** Opening Data in this exercise block **

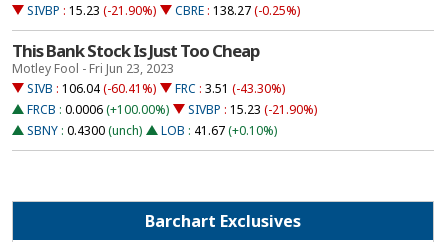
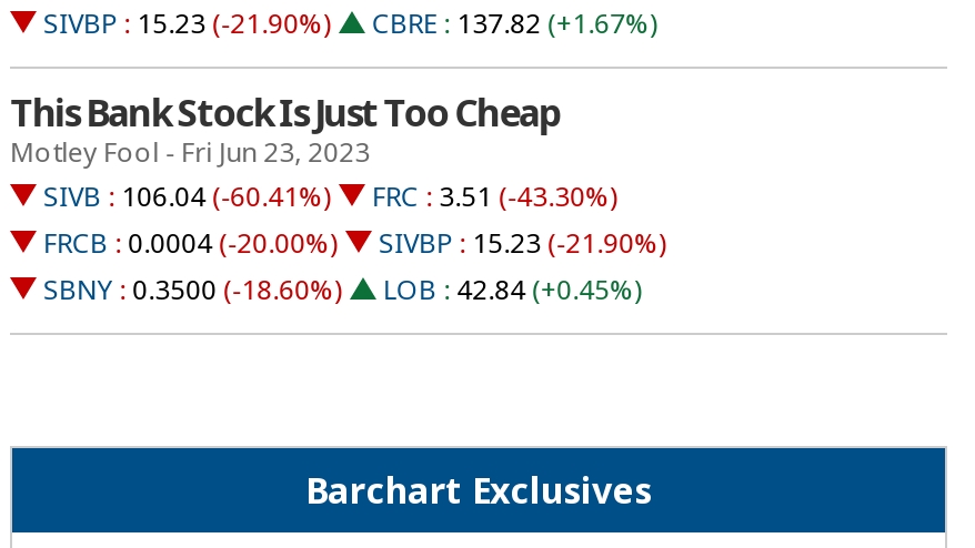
[27,2,300,19] SIVBP : 15.23 (-21.90%) CBRE : 138.27 (-0.25%) -> [44,4,657,42] SIVBP : 15.23 (-21.90%) CBRE : 137.82 (+1.67%)
[27,101,317,118] FRCB : 0.0006 (+100.00%) SIVBP : 15.23 (-21.90%) -> [44,224,665,262] FRCB : 0.0004 (-20.00%) SIVBP : 15.23 (-21.90%)
[27,122,142,139] SBNY : 0.4300 (unch) -> [44,271,341,308] SBNY : 0.3500 (-18.60%)
[161,122,277,139] LOB : 41.67 (+0.10%) -> [383,271,641,308] LOB : 42.84 (+0.45%)

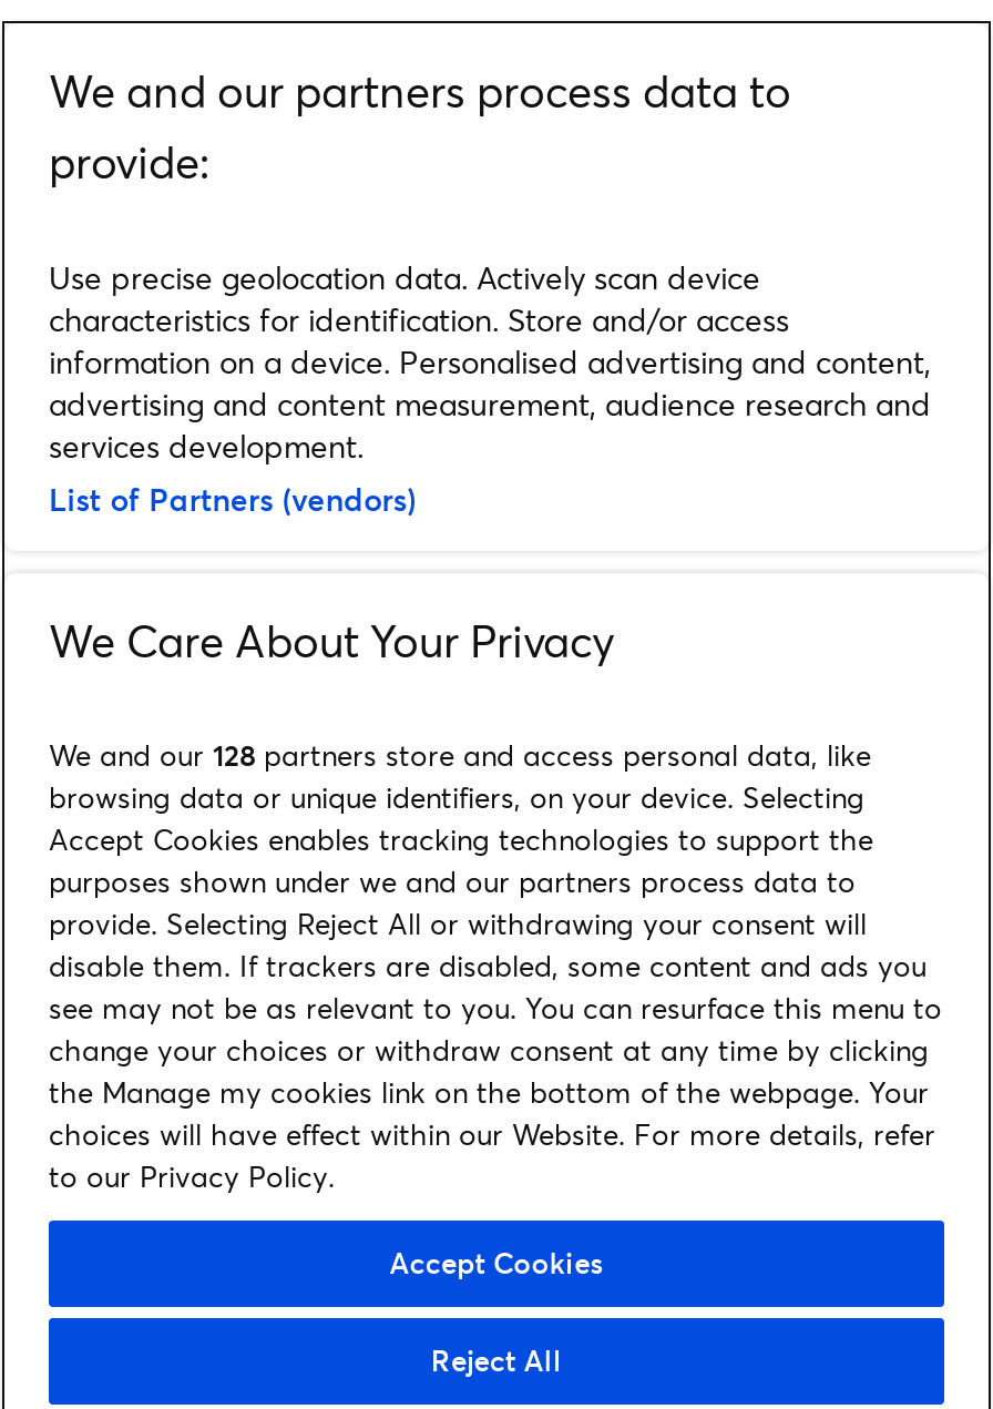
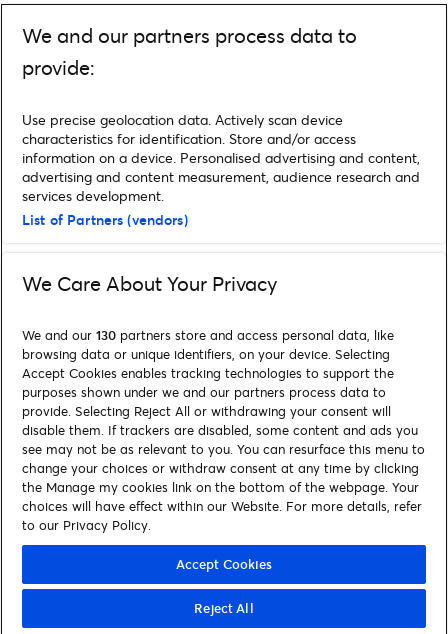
[49,735,871,775] We and our 128 partners store and access personal data, like -> [22,326,394,344] We and our 130 partners store and access personal data, like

** Closing Data in this exercise block **

* [Activity]: Go line by line through the records above and copy each one containing "SIVBP".

* [Worked solution]:
[27,2,300,19] SIVBP : 15.23 (-21.90%) CBRE : 138.27 (-0.25%) -> [44,4,657,42] SIVBP : 15.23 (-21.90%) CBRE : 137.82 (+1.67%)
[27,101,317,118] FRCB : 0.0006 (+100.00%) SIVBP : 15.23 (-21.90%) -> [44,224,665,262] FRCB : 0.0004 (-20.00%) SIVBP : 15.23 (-21.90%)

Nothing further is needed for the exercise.